*ACTION ITEM*
Look through the entries below and report every line that has "justify".

(Source data)
################

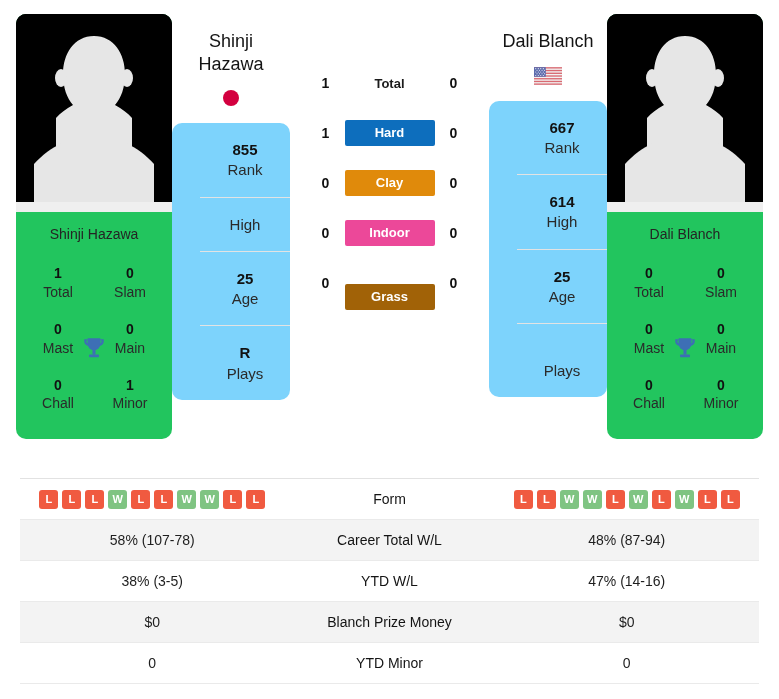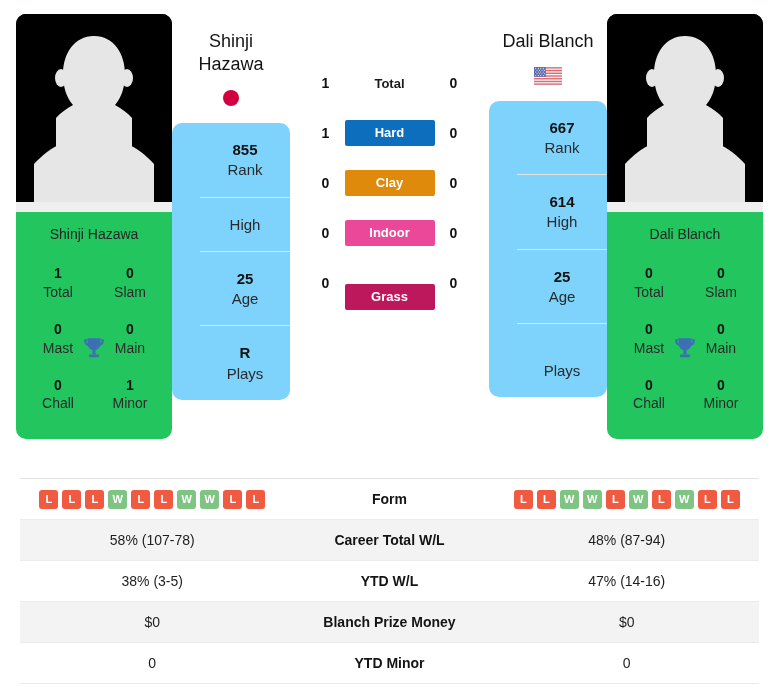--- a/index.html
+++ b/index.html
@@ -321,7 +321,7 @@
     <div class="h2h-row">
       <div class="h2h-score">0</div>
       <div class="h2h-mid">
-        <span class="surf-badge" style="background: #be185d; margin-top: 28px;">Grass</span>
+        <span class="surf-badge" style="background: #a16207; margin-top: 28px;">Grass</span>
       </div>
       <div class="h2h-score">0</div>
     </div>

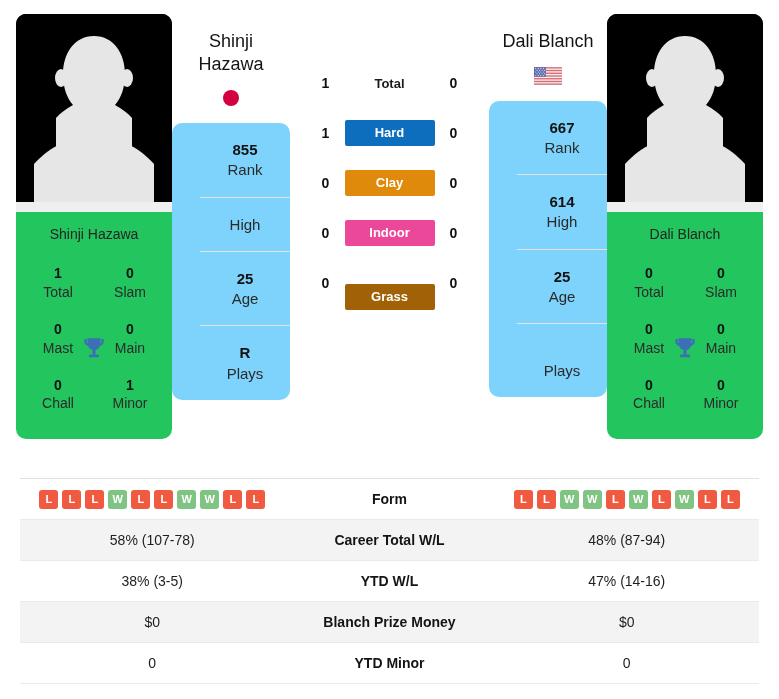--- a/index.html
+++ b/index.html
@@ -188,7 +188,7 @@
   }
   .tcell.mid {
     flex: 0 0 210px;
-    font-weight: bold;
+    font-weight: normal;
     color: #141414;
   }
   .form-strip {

################

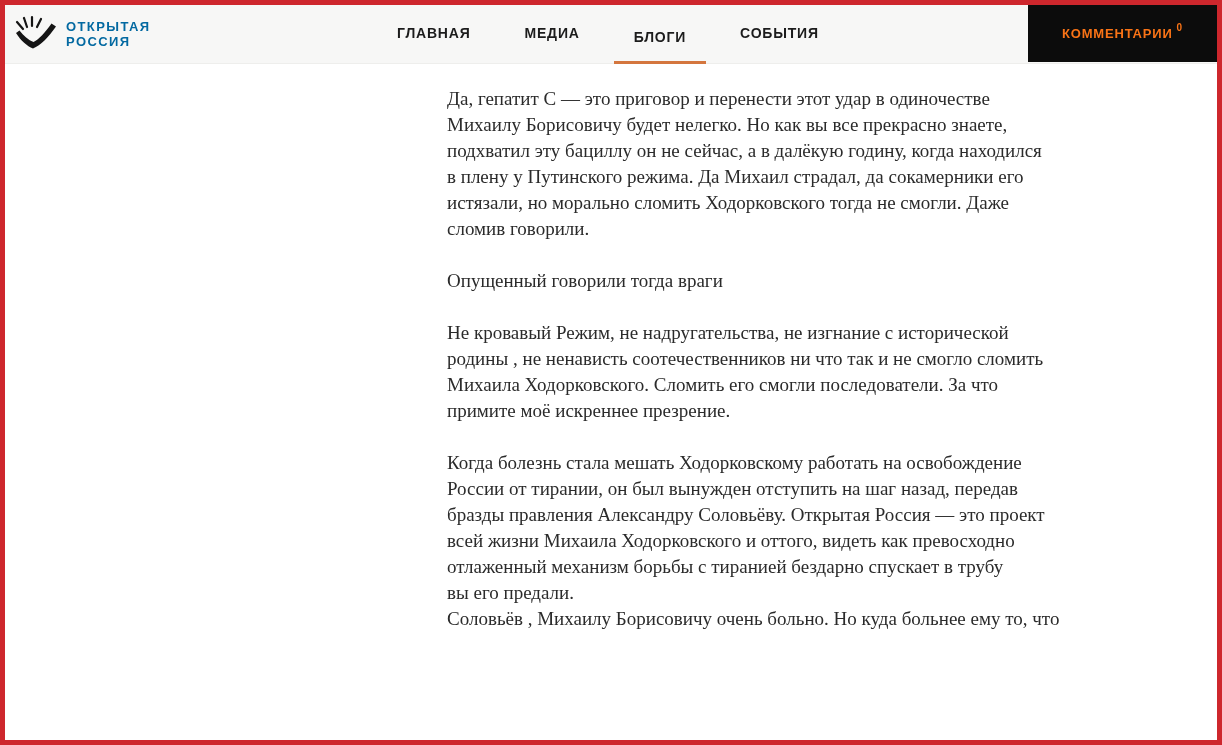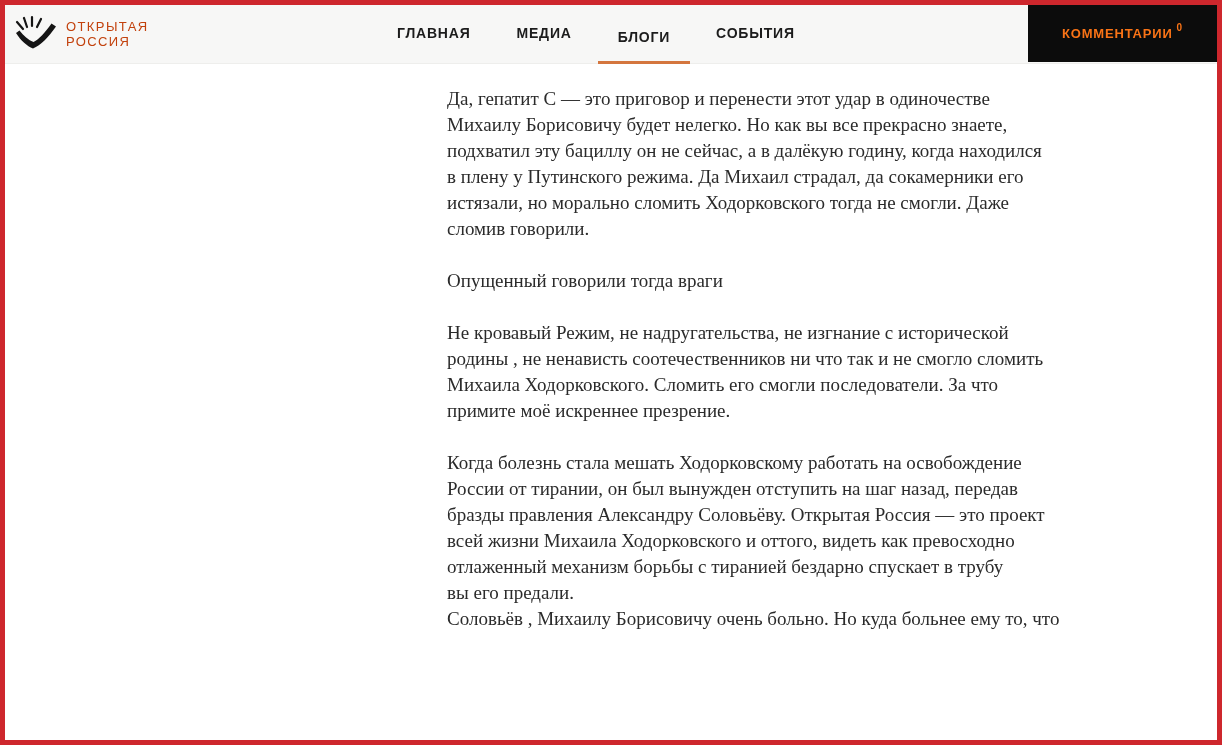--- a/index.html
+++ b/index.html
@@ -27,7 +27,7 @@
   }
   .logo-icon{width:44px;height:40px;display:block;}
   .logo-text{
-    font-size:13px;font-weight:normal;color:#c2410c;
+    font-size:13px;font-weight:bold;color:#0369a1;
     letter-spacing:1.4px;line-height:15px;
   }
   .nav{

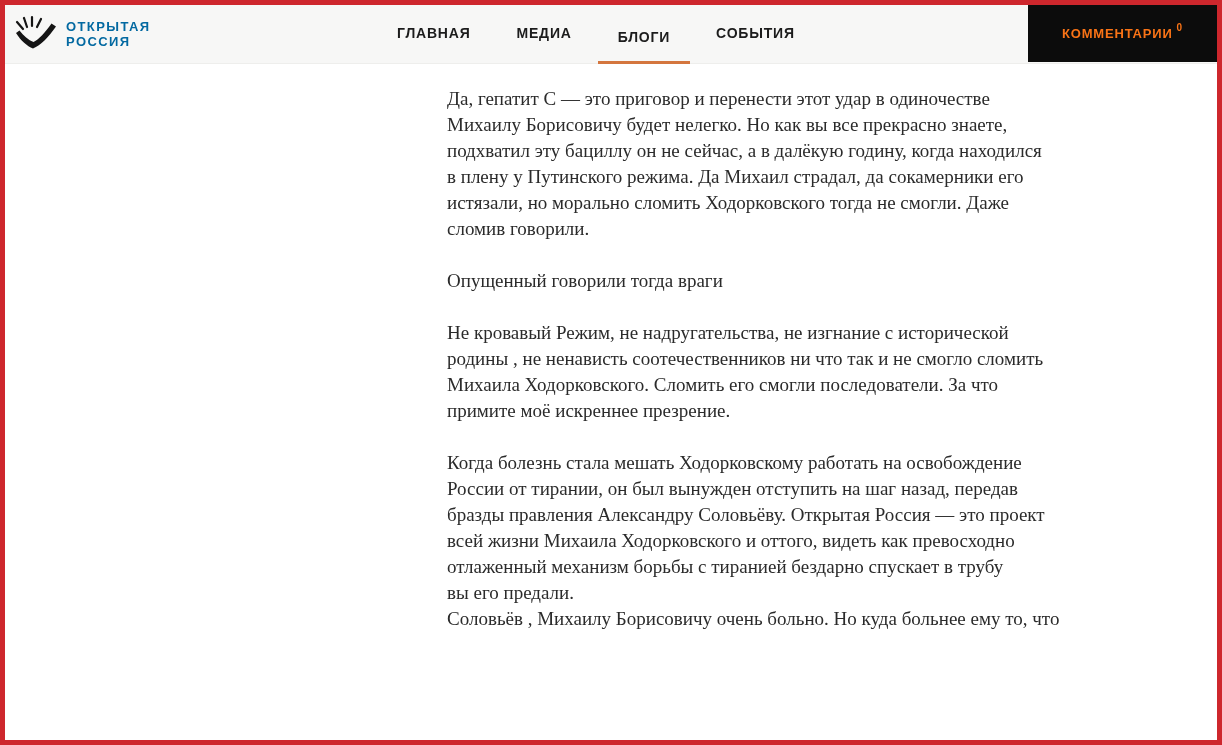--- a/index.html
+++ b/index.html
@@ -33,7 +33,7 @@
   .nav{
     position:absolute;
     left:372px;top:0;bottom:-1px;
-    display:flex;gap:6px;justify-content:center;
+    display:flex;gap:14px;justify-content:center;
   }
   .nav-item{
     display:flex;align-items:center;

################

*TASK RESPONSE*
-    display:flex;gap:6px;justify-content:center;
+    display:flex;gap:14px;justify-content:center;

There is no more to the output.